Top of Record set

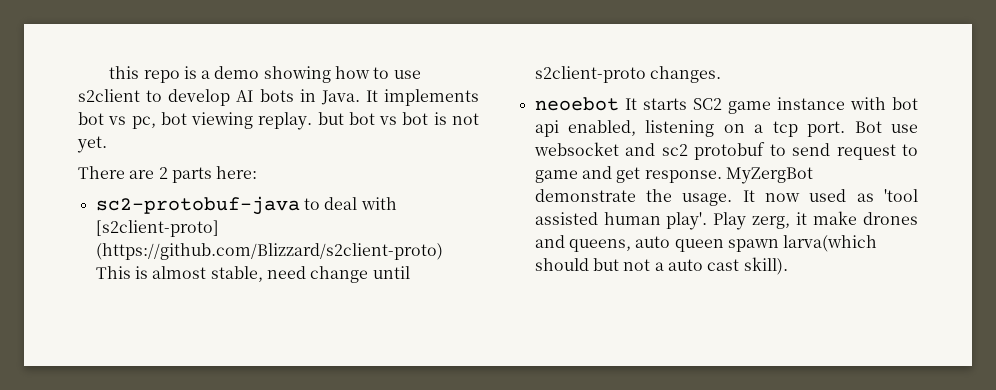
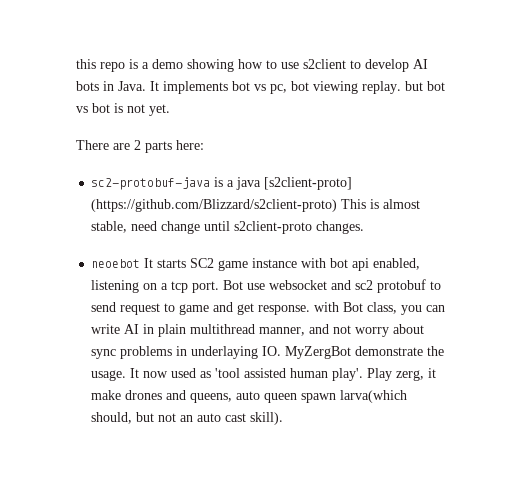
[303,197,397,210] to deal with -> [214,177,262,190] is a java
(722, 176) none -> [314,302,446,315] [91,324,425,337] [91,346,282,359] with Bot class, you can write AI in plain multithread manner, and not worry about sync problems in underlaying IO.
[534,258,589,271] should -> [91,412,133,424] should,
[654,262,664,271] a -> [180,415,194,422] an

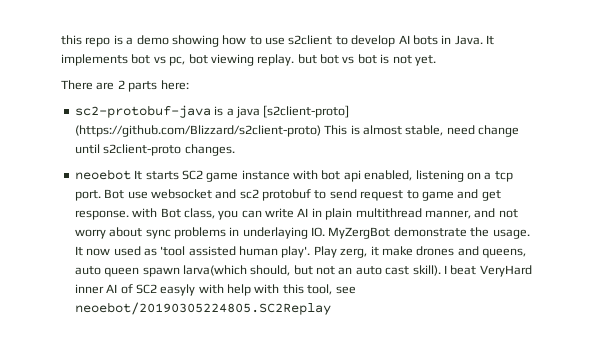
(284, 418) none -> [443,265,532,277] [74,284,356,296] [74,302,331,315] I beat VeryHard inner AI of SC2 easyly with help with this tool, see neoebot/20190305224805.SC2Replay

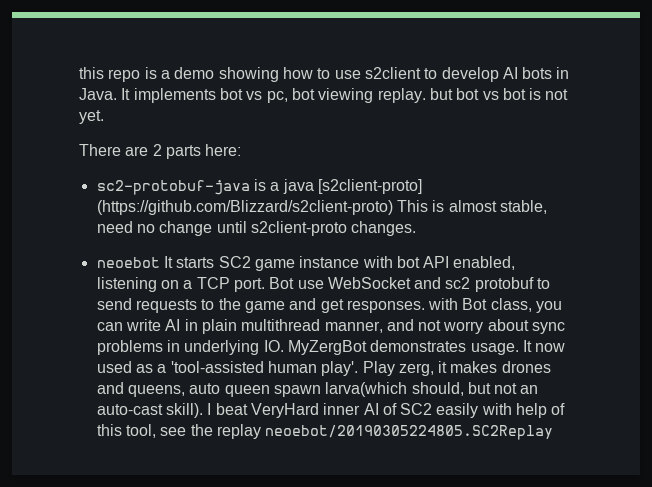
(475, 130) none -> [136,224,155,233] no
[343,170,361,182] api -> [423,256,450,268] API
[494,171,513,182] tcp -> [196,277,230,289] TCP
[150,189,212,199] websocket -> [327,277,411,289] WebSocket
[360,190,419,201] request to -> [135,298,241,313] requests to the
[74,210,129,220] response. -> [346,300,425,313] responses.
[242,227,308,239] underlaying -> [184,340,260,355] underlying
[393,227,490,237] demonstrate the -> [370,340,467,352] demonstrates
[160,246,236,256] 'tool assisted -> [157,361,264,373] a 'tool-assisted
[381,246,413,256] make -> [450,361,498,373] makes
[355,266,410,275] auto cast -> [96,404,163,415] auto-cast
[160,284,196,296] easyly -> [436,403,479,418] easily
[254,284,280,294] with -> [551,403,566,415] of
(356, 290) none -> [190,424,261,439] the replay

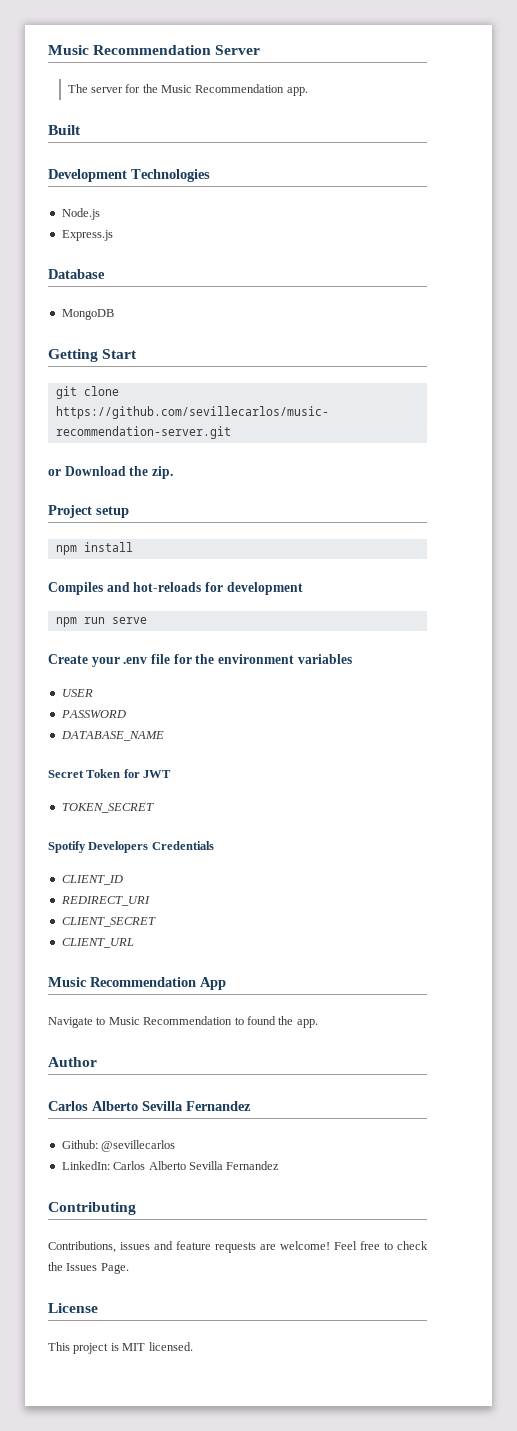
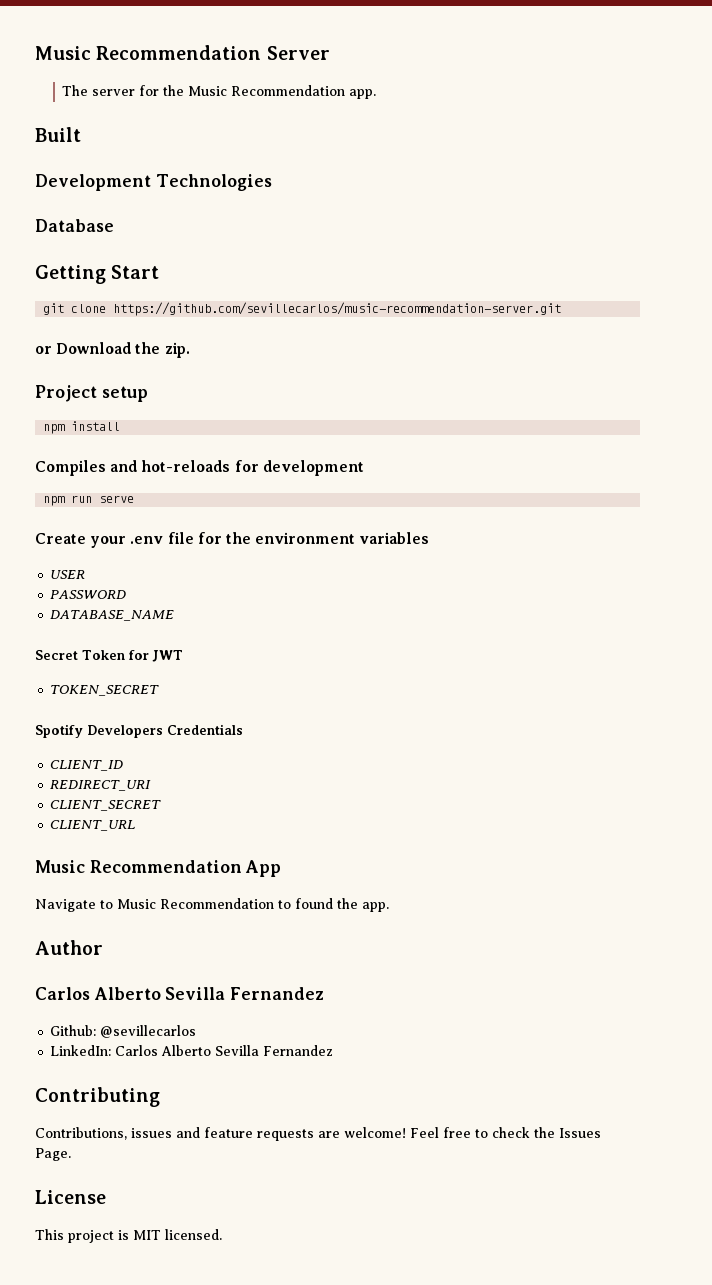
[61,208,100,220] [61,230,113,241] // Node.js // Express.js -> (272, 182) none
[61,309,114,320] // MongoDB -> (114, 225) none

Bottom of Record set

> _Exercise directions_
All lines above from the one holding "[355,266,410,275] auto cast" to the one holding "(356, 290) none", inclusive, are to be copied exactly; no other line is wanted.

> _Result below_
[355,266,410,275] auto cast -> [96,404,163,415] auto-cast
[160,284,196,296] easyly -> [436,403,479,418] easily
[254,284,280,294] with -> [551,403,566,415] of
(356, 290) none -> [190,424,261,439] the replay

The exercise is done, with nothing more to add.